Contributions are welcome! Check our contribution guide.
TTS-Wrapper simplifies using text-to-speech APIs by providing a unified interface across multiple services, allowing easy integration and manipulation of TTS capabilities.
Engine | OS | Online/Offline | SSML | Rate/Volume/Pitch | onWord events |
---|---|---|---|---|---|
Polly | Linux/MacOS/Windows | Online | Yes | Yes | Yes |
Linux/MacOS/Windows | Online | Yes | Yes | Yes | |
Azure | Linux/MacOS/Windows | Online | Yes | Yes | Yes |
Watson | Linux/MacOS/Windows | Online | Yes | No | Yes |
ElevenLabs | Linux/MacOS/Windows | Online | No | Yes | Yes |
Wit.AI | Linux/MacOS/Windows | Online | Yes | No | No |
Sherpa-Onnx | Linux/MacOS/Windows | Offline | No | No | No |
gTTS | Linux/MacOS/Windows | Online | No | No | No |
UWP | Windows | Offline | No | Yes | No |
SAPI | Windows | Offline | Yes | Yes | Yes |
NSS | MacOS | Offline | Yes | Yes | Yes |
eSpeak | Linux/MacOS/Windows | Offline | No | Yes | No |
Method | Description | Available Engines |
---|---|---|
speak() |
Plays synthesized speech directly. | All engines |
synth_to_file() |
Synthesizes speech and saves it to a file. | All engines |
speak_streamed() |
Streams synthesized speech. | All engines |
set_property() |
Sets properties like rate, volume, pitch. | All engines |
get_voices() |
Retrieves available voices. | All engines |
connect() |
Connects callback functions for events. | Polly, Microsoft, Google, Watson. |
pause_audio() |
Pauses ongoing speech playback. | All engines |
resume_audio() |
Resumes paused speech playback. | All engines |
stop_audio() |
Stops ongoing speech playback. | All engines |
set_output_device('id') |
Stops ongoing speech playback. | All engines |
check_credentials() |
True or False if Credentials are ok | All engines |
Notes:
This project requires the following system dependencies on Linux:
sudo apt-get insall portaudio19-dev
or MacOS, using Homebrew
brew install portaudio
For PicoTTS on Debian systems:
sudo apt-get install libttspico-utils
pip install py3-tts-wrapper[google,microsoft,sapi,sherpaonnx,googletrans]
or via git
pip install git+https://github.com/willwade/tts-wrapper#egg=tts-wrapper[google,microsoft,sapi,mms,sherpaonnx]

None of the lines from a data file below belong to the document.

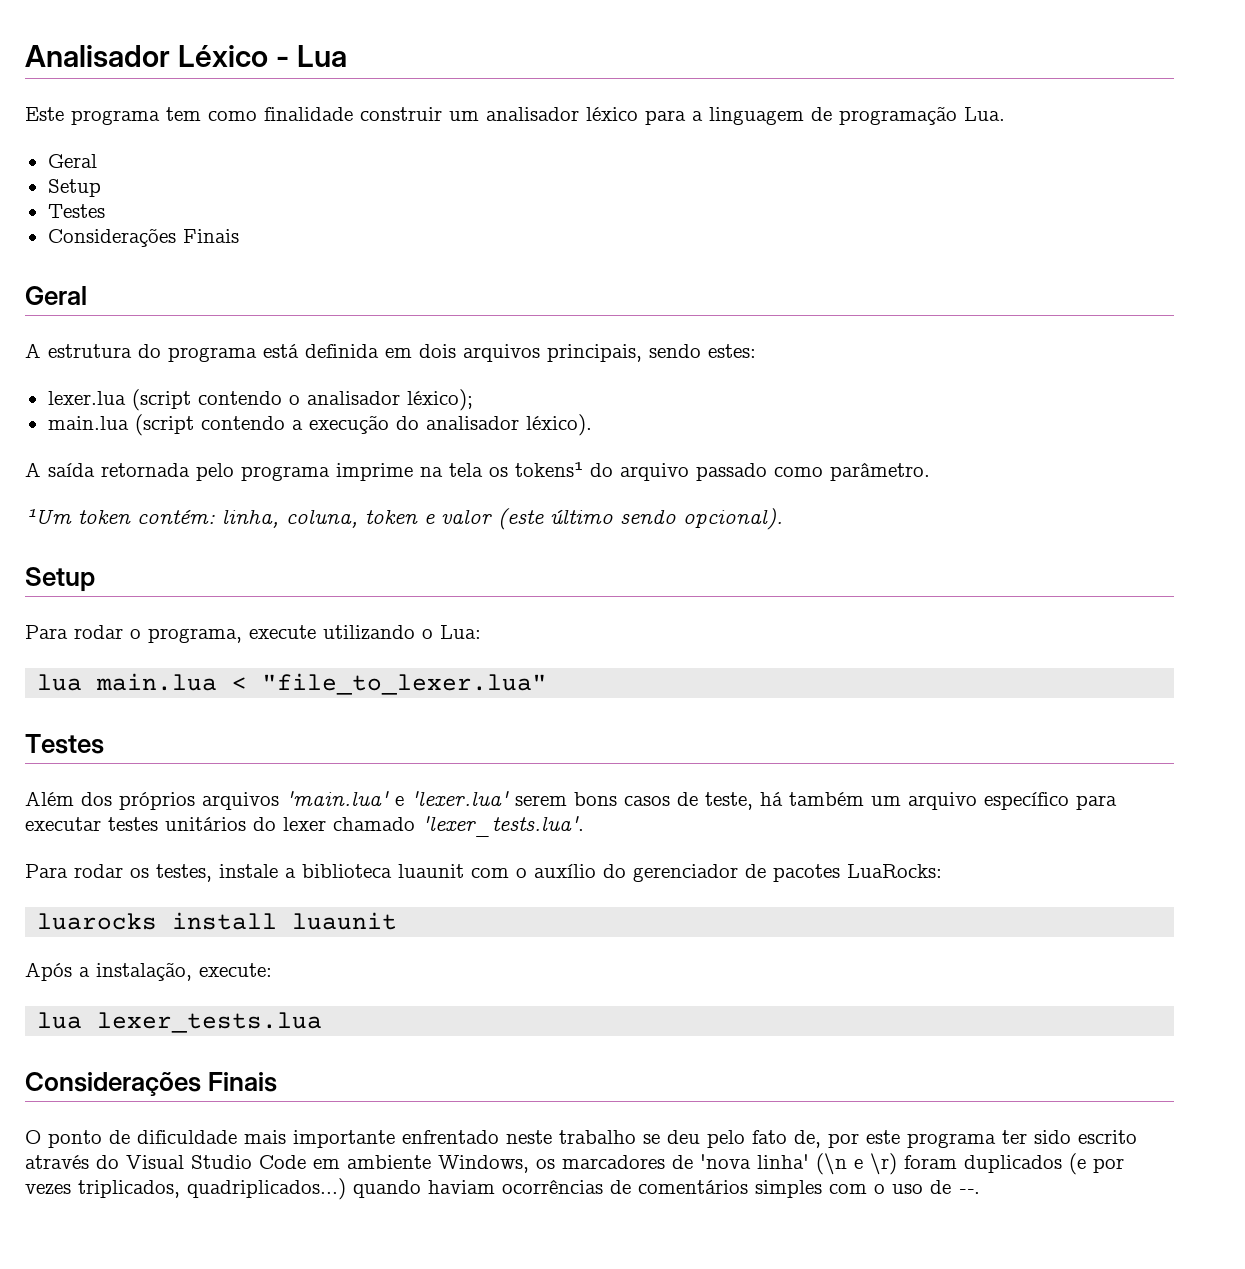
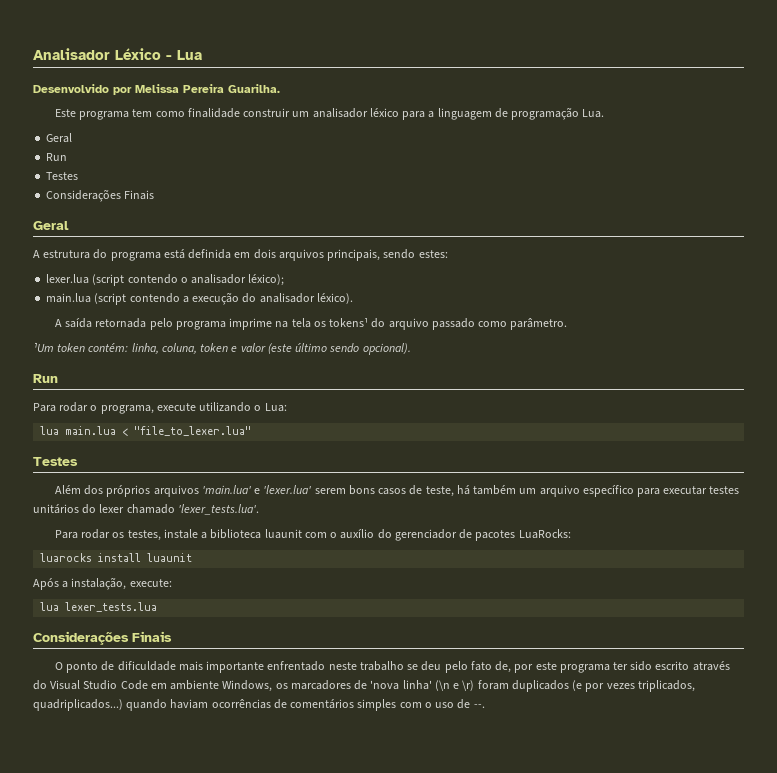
+ Desenvolvido por Melissa Pereira Guarilha.
  Este programa tem como finalidade construir um analisador léxico para a linguagem de programação Lua.
  Geral
- Setup
+ Run
  ¹Um token contém: linha, coluna, token e valor (este último sendo opcional).
- Setup
+ Run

or (the newer way we should all use)
pip install tts-wrapper[google,microsoft,sapi,sherpaonnx,googletrans]@git+https://github.com/willwade/tts-wrapper
NB: On MacOS(/zsh) you may need to do use quotes
pip install py3-tts-wrapper"[google, watson, polly, elevenlabs, microsoft, mms, sherpaonnx]"
from tts_wrapper import PollyClient
pollyClient = PollyClient(credentials=('aws_key_id', 'aws_secret_access_key'))

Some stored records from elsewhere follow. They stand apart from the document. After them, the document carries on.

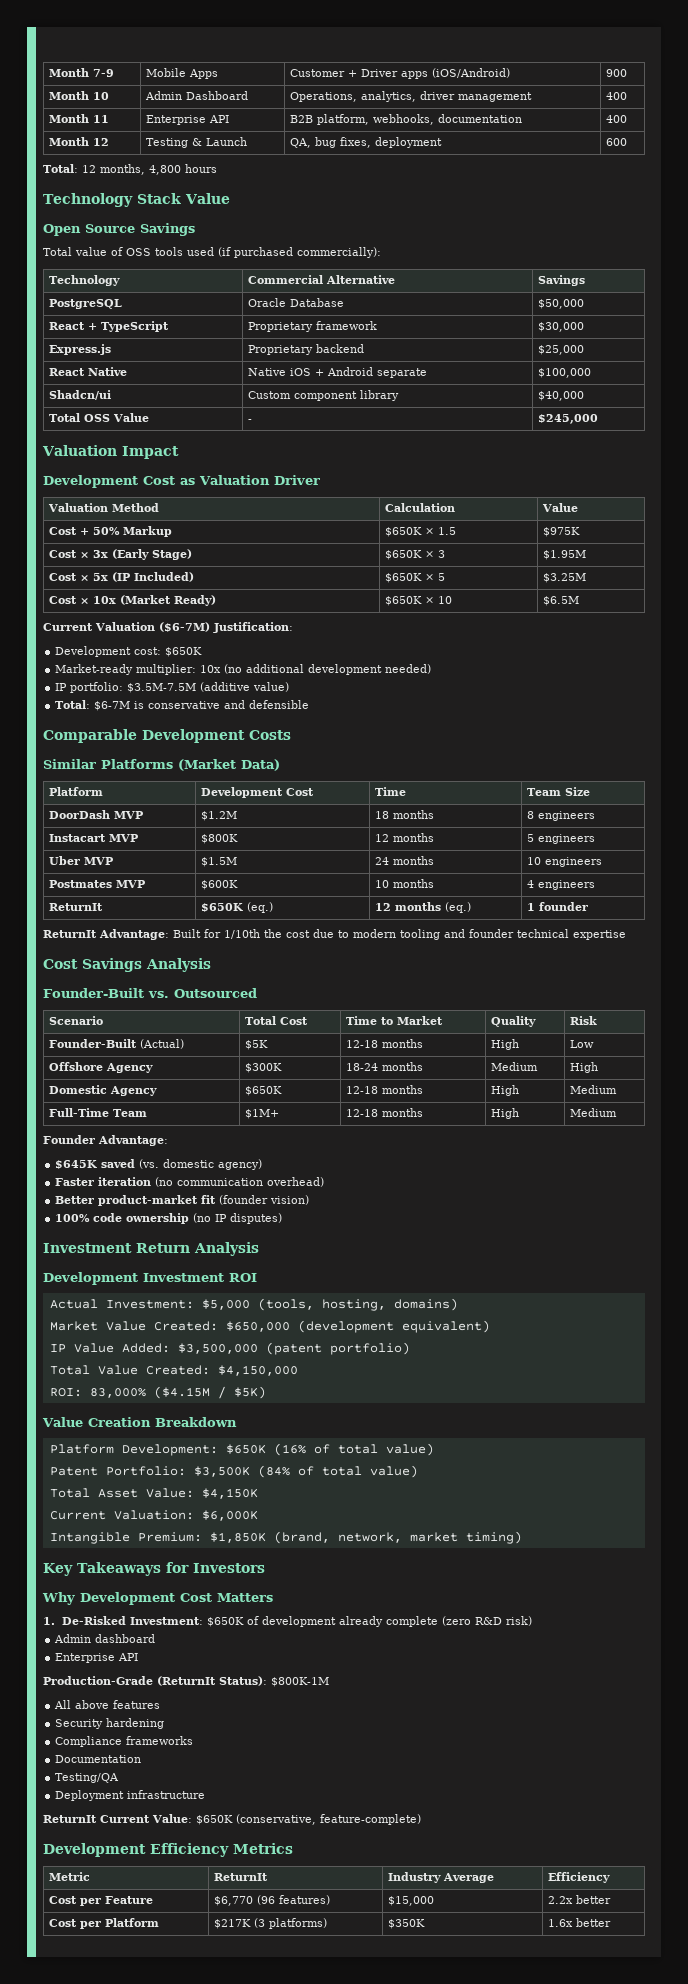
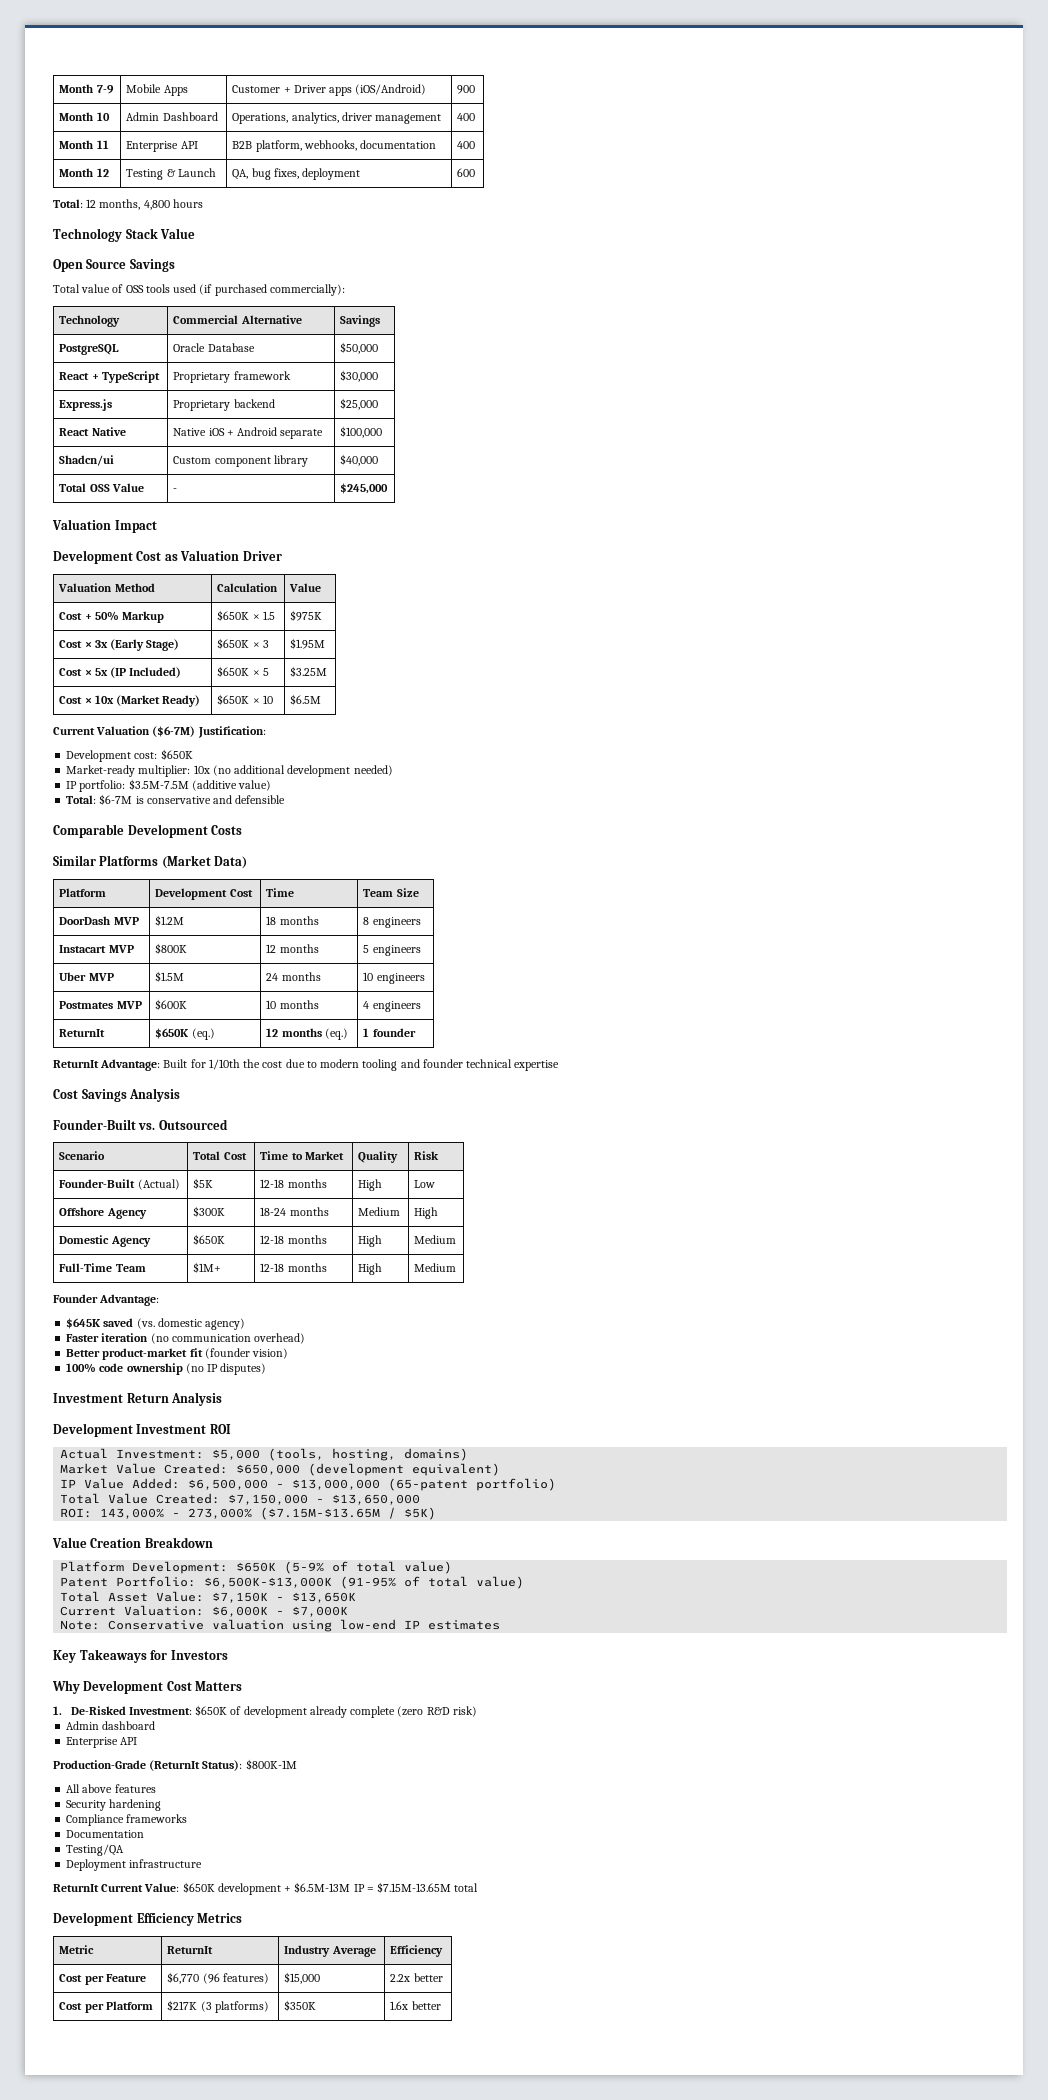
- IP Value Added: $3,500,000 (patent portfolio)
+ IP Value Added: $6,500,000 - $13,000,000 (65-patent portfolio)
- Total Value Created: $4,150,000
- ROI: 83,000% ($4.15M / $5K)
+ Total Value Created: $7,150,000 - $13,650,000
+ ROI: 143,000% - 273,000% ($7.15M-$13.65M / $5K)
- Platform Development: $650K (16% of total value)
+ Platform Development: $650K (5-9% of total value)
- Patent Portfolio: $3,500K (84% of total value)
+ Patent Portfolio: $6,500K-$13,000K (91-95% of total value)
- Total Asset Value: $4,150K
+ Total Asset Value: $7,150K - $13,650K
- Current Valuation: $6,000K
- Intangible Premium: $1,850K (brand, network, market timing)
+ Current Valuation: $6,000K - $7,000K
+ Note: Conservative valuation using low-end IP estimates
- ReturnIt Current Value: $650K (conservative, feature-complete)
+ ReturnIt Current Value: $650K development + $6.5M-13M IP = $7.15M-13.65M total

from tts_wrapper import PollyTTS
tts = PollyTTS(pollyClient)
ssml_text = tts.ssml.add('Hello, <break time="500ms"/> world!')
tts.speak(ssml_text)
You can use SSML or plain text
from tts_wrapper import PollyClient
pollyClient = PollyClient(credentials=('aws_key_id', 'aws_secret_access_key'))
from tts_wrapper import PollyTTS
tts = PollyTTS(pollyClient)
tts.speak('Hello world')
For a full demo see the examples folder. You'll need to fill out the credentials.json (or credentials-private.json). Use them from cd'ing into the examples folder. Tips on gaining keys are below.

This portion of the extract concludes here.